Uno Fest
Metro Studio +
Intrepid Theatre Club
May 8-24, 2015
Only an issue as urgent as the extinction of marine life through ocean acidification – the subject of Alanna Mitchell’s 2009 book Sea Sick – could have compelled a newspaper journalist to take to the stage. As she said herself, on the last night of Sea Sick (May 14) at Victoria’s Uno Fest, “this is breaking all the rules.” Journalists are the messengers, not the message, but this was an important story that Mitchell lectured on with her book’s publication. Toronto artistic director Franco Boni saw the potential for a one-woman show and with Ravi Jain helped the writer create a script to ignite audiences across Canada.
Mitchell’s storytelling skills and self-deprecating humour easily adapt to the theatre. Casually, she relates her own story: growing up on Prairies, nurtured by her artist mother and zoologist father. Hence a natural curiosity, drive to investigate and gift for painting narratives in words.
Three years ago, Mitchell, a mother of two, set out to document the accelerating crisis in the world’s oceans: 99 percent of the planet’s living space. Her findings are alarming, to say the least. Way, way down under the sea in a submersible, she got a first-hand glimpse of extinction underway. Literally drawing her conclusions on a chalkboard, Mitchell spells out the doomsday scenario: with warming comes acidification, killing essential marine life. Without plankton, no oxygen; with no life in the oceans, no life on land. Despite the chilling stats she rhymes off, this journalist-turned-actor brings a message of hope that humanity is finding ways to save the planet.

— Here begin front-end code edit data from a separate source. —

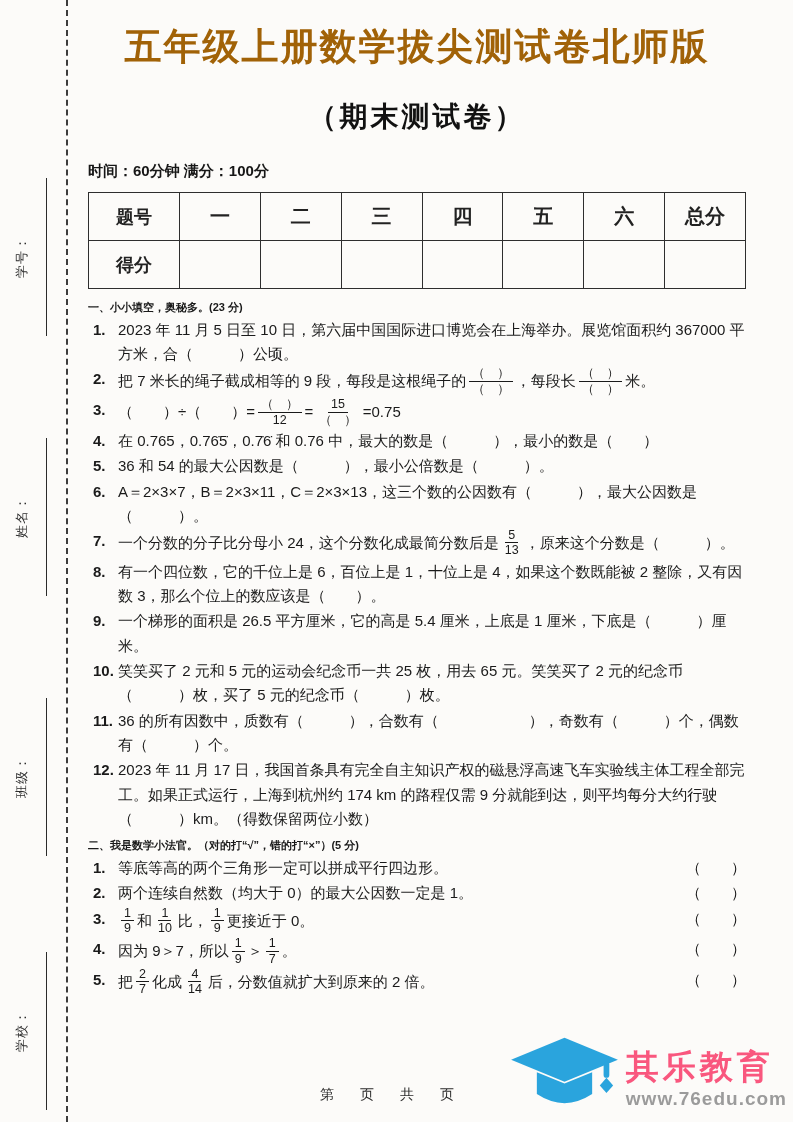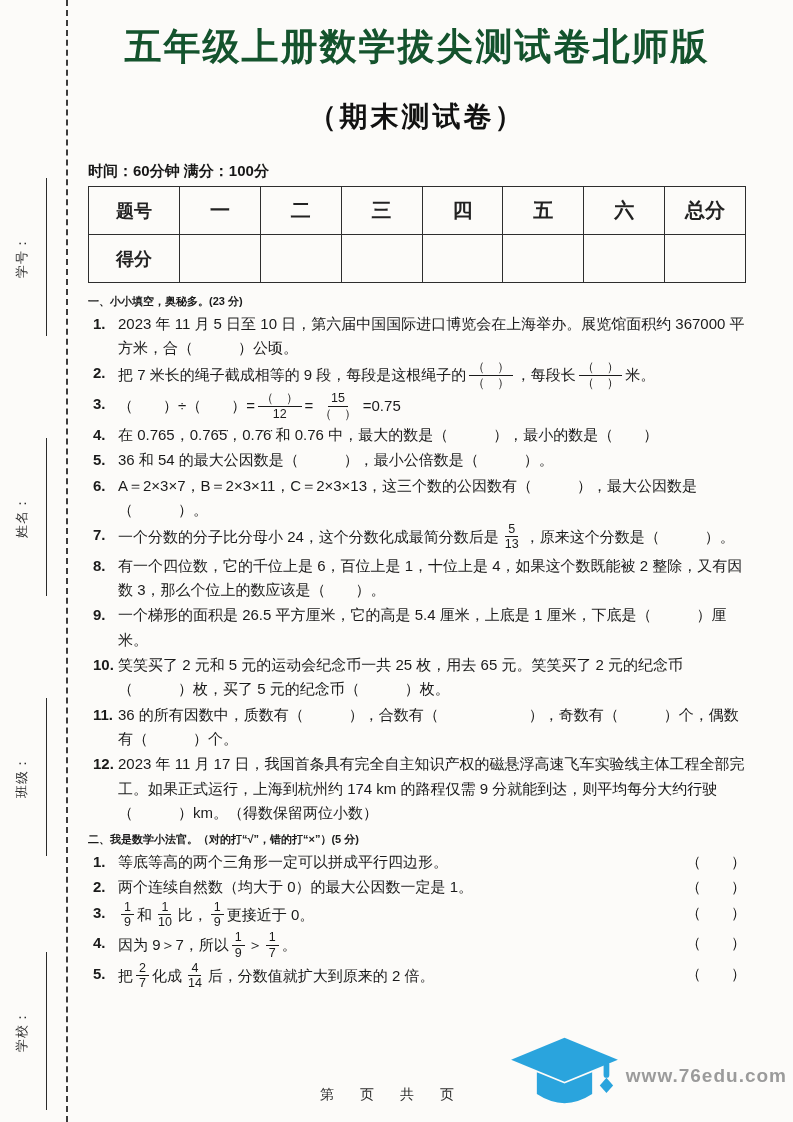--- a/index.html
+++ b/index.html
@@ -37,7 +37,7 @@
   .title {
     margin:0; text-align:center;
     font-size:37px; font-weight:bold; letter-spacing:2px;
-    color:#14532d;
+    color:#a16207;
   }
   .subtitle {
     margin:26px 0 0 0; text-align:center;

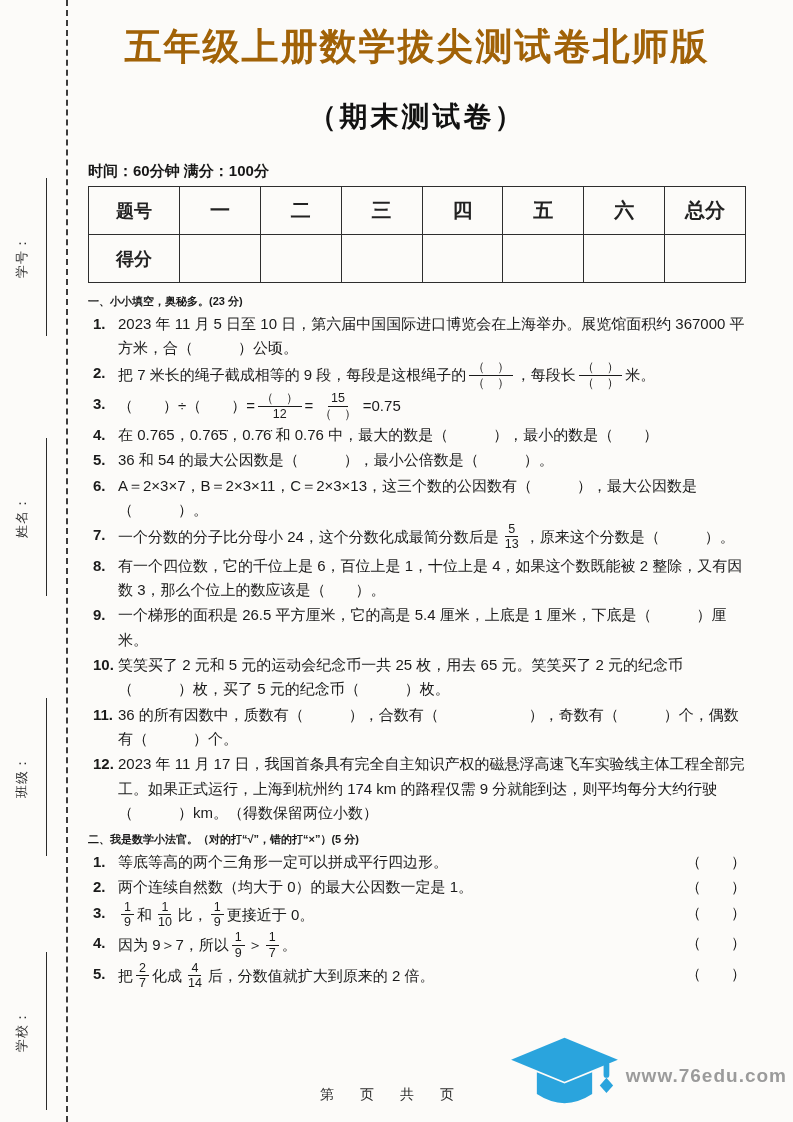--- a/index.html
+++ b/index.html
@@ -48,7 +48,7 @@
     font-size:15px; font-weight:bold; color:#161616;
   }
   table.score {
-    width:100%; margin-top:5px;
+    width:100%; margin-top:11px;
     border-collapse:collapse; table-layout:fixed;
   }
   table.score td {

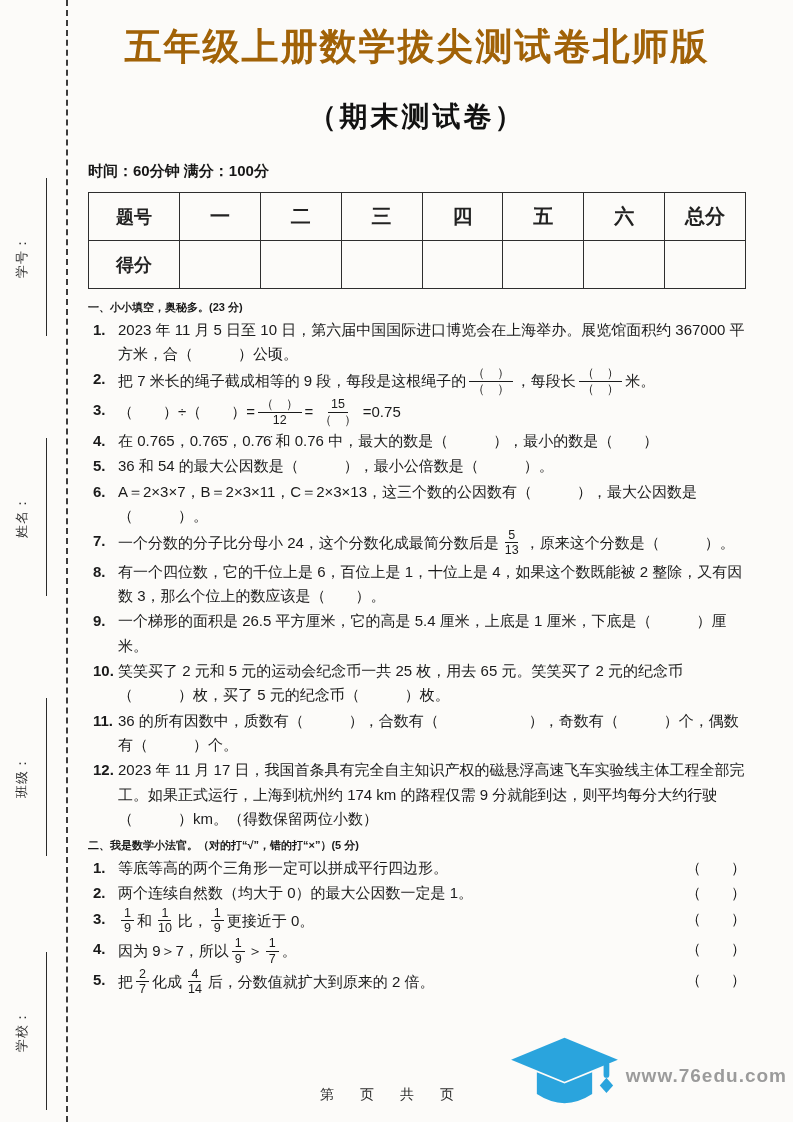--- a/index.html
+++ b/index.html
@@ -265,6 +265,7 @@
       </svg>
     </span>
     <span class="logo-texts">
+      <span class="logo-name" style="color: rgb(249, 87, 126);">其乐教育</span>
       <span class="logo-url" style="color: rgb(155, 155, 155);">www.76edu.com</span>
     </span>
   </div>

Sea Sick is the sort of innovative, edgy performance that Victoria’s 18-year-old Uno Fest of solo performances showcases. Each May, the three-week festival presents an engaging line-up of shows from Canada, and occasionally abroad, to unsettle and entertain us, including works in development with Intrepid Theatre Club. The final four days of Uno Fest features seven different one- to two-hour shows and the short, short (15 minutes) UnoWorks-in-progress. Not to be missed: Mark Hellman’s adaptation of Pete Seeger’s The Incompleat Folksinger; Zoë Erwin Longstaff’s Half Girl/Half Face; The Rendez-vous, a cabaret show from Krin Haglund; Jayson McDonald’s Magic Unicorn Island; Slick, by Karen Lee Pickett; and Shirley Gnome’s sultry musical, Real Mature.